§ EXERCISE DETAILS
Write out nothing except the lines of the entries below, from the first through the one containing "text-align: center ->", exactly and without pictures.

§ EXERCISE INPUT
:::::
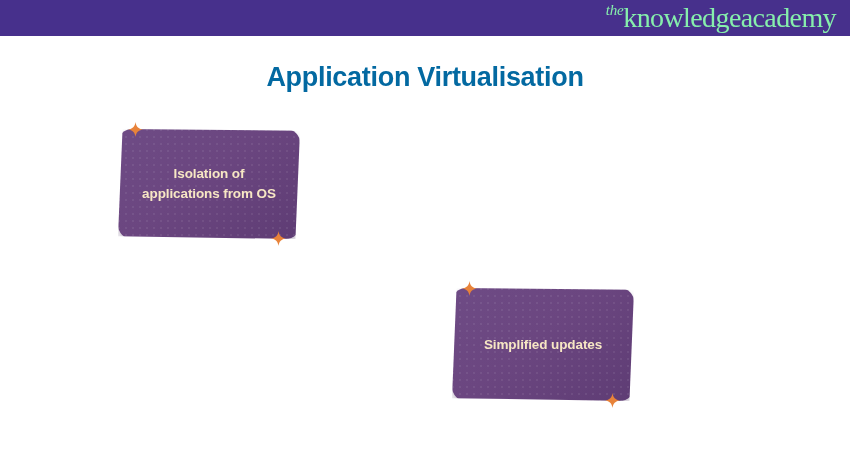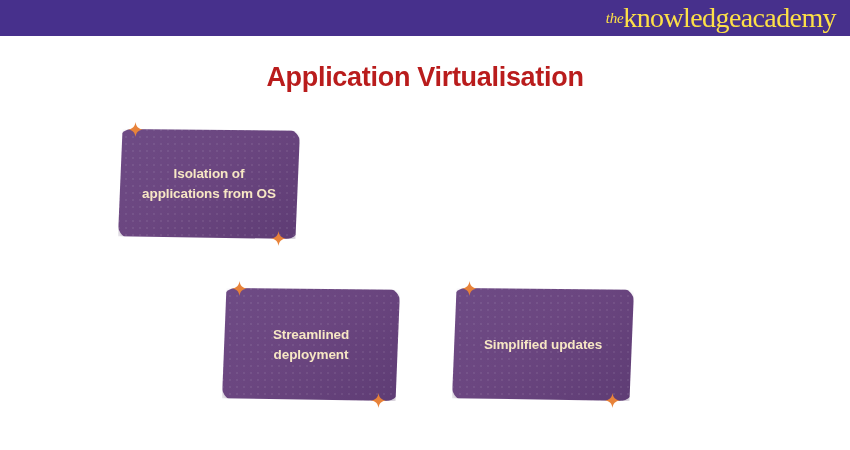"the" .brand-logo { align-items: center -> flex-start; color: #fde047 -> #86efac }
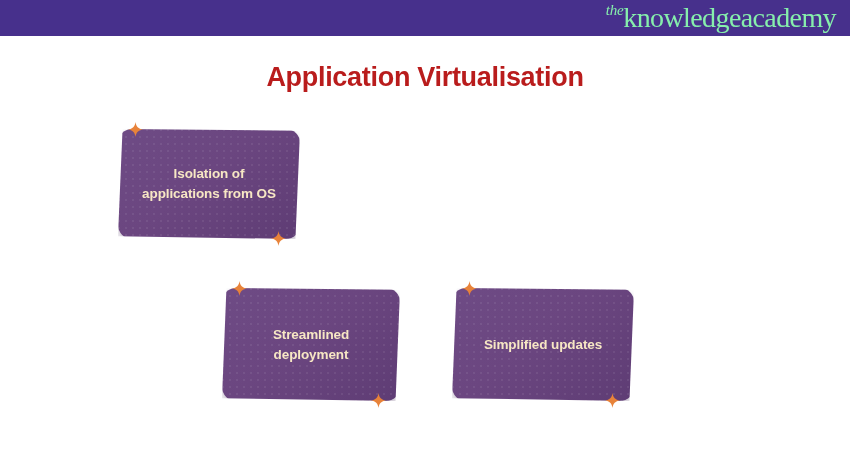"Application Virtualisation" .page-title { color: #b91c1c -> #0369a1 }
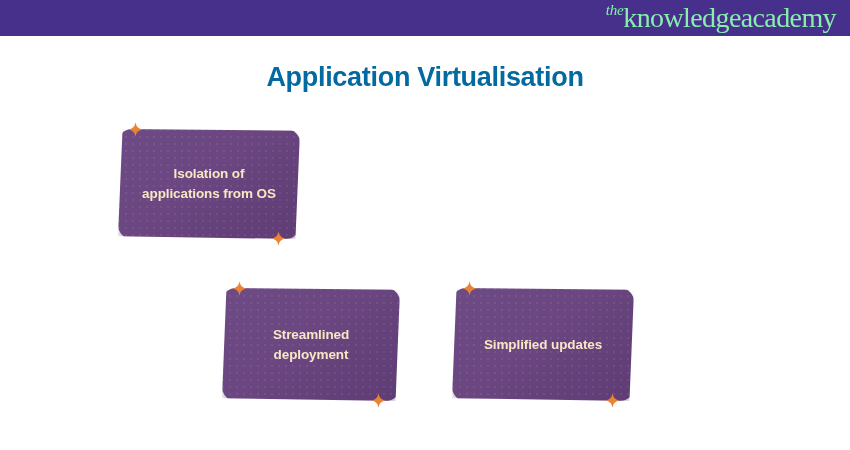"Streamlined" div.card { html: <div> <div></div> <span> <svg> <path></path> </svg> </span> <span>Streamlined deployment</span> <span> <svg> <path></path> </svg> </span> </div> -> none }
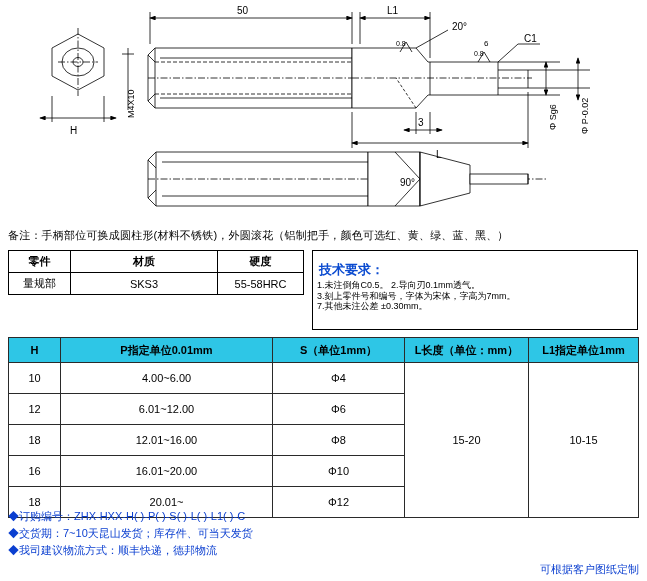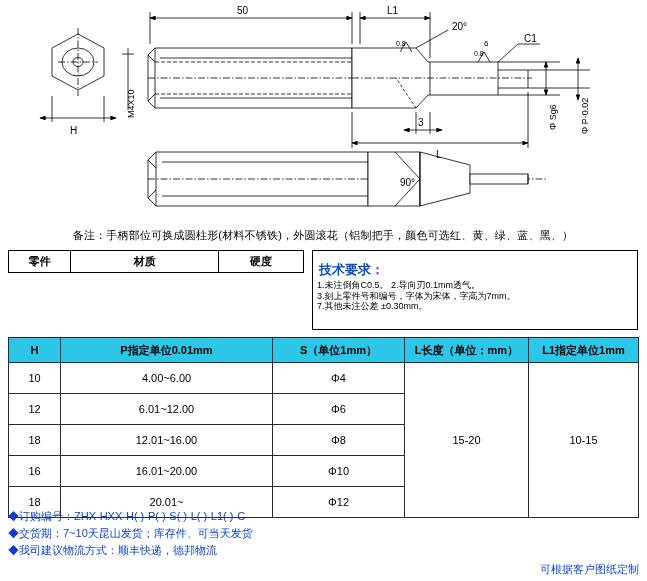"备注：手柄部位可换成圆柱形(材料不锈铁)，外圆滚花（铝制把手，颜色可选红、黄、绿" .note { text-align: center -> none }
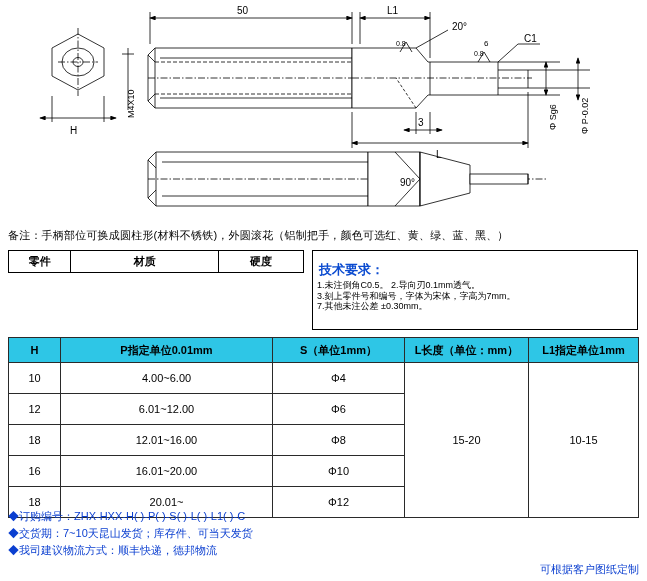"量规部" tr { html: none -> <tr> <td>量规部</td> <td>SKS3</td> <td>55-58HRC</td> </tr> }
:::::
§ OUTPUT OF THE TASK
"the" .brand-logo { align-items: center -> flex-start; color: #fde047 -> #86efac }
"Application Virtualisation" .page-title { color: #b91c1c -> #0369a1 }
"Streamlined" div.card { html: <div> <div></div> <span> <svg> <path></path> </svg> </span> <span>Streamlined deployment</span> <span> <svg> <path></path> </svg> </span> </div> -> none }
"备注：手柄部位可换成圆柱形(材料不锈铁)，外圆滚花（铝制把手，颜色可选红、黄、绿" .note { text-align: center -> none }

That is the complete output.